### Provided material
★ ★ ★ ★ ★
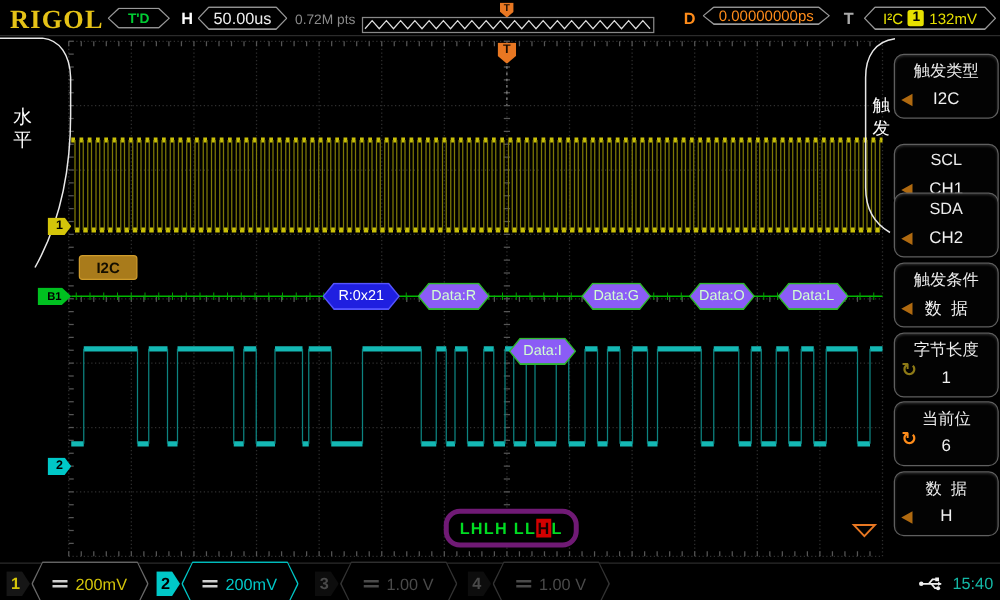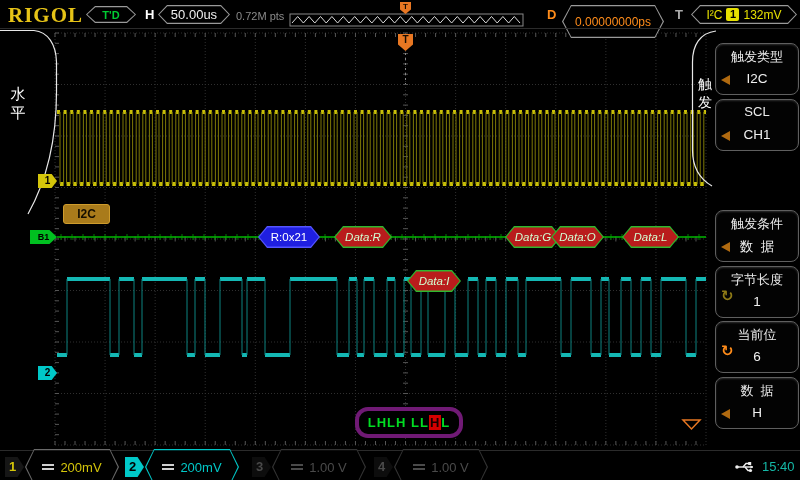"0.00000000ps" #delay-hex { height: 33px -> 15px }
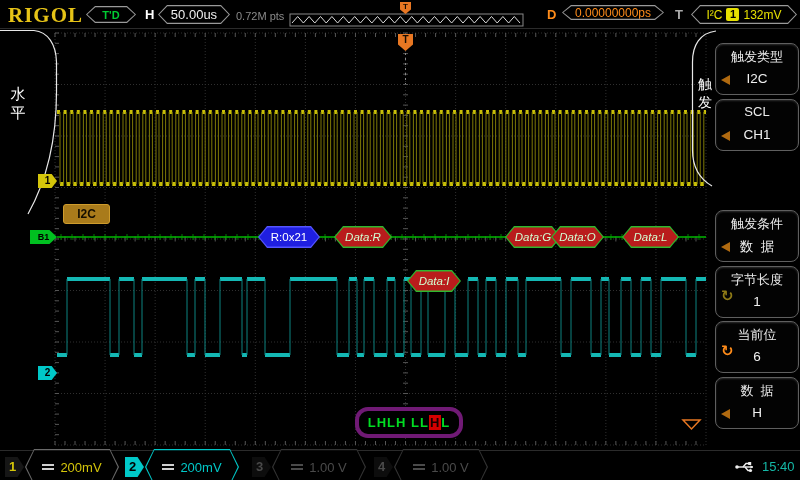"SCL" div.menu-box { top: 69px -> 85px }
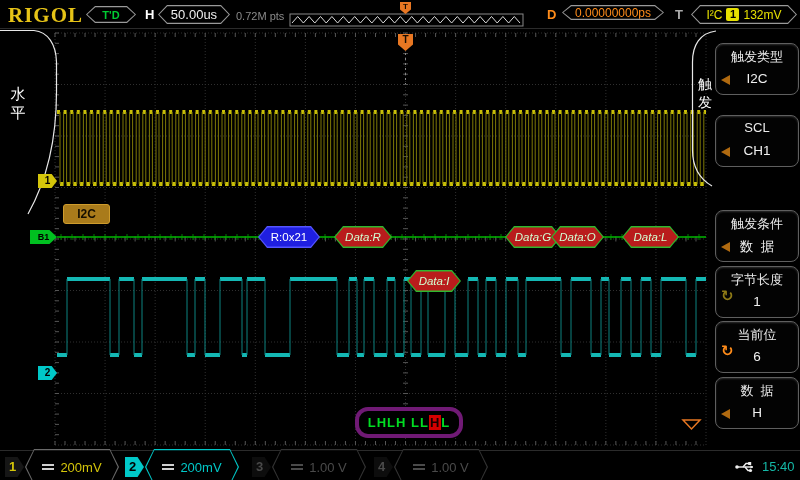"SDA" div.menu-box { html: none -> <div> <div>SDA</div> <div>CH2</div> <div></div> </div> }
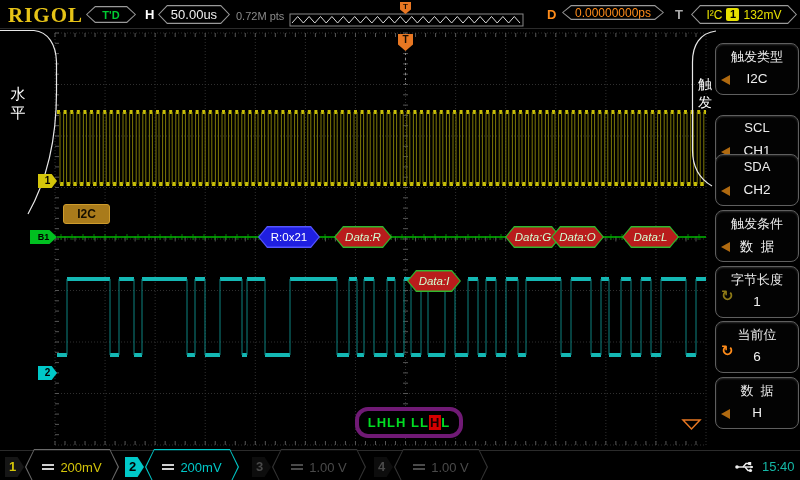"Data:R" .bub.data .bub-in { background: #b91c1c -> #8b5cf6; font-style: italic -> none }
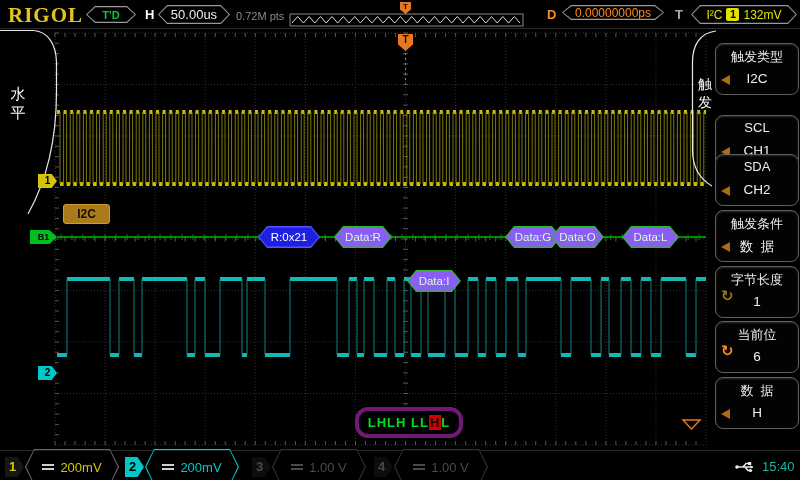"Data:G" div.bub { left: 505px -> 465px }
★ ★ ★ ★ ★
### Problem
Print all the entries again exactly as written, but without the pictures.

### Exercise answer
"0.00000000ps" #delay-hex { height: 33px -> 15px }
"SCL" div.menu-box { top: 69px -> 85px }
"SDA" div.menu-box { html: none -> <div> <div>SDA</div> <div>CH2</div> <div></div> </div> }
"Data:R" .bub.data .bub-in { background: #b91c1c -> #8b5cf6; font-style: italic -> none }
"Data:G" div.bub { left: 505px -> 465px }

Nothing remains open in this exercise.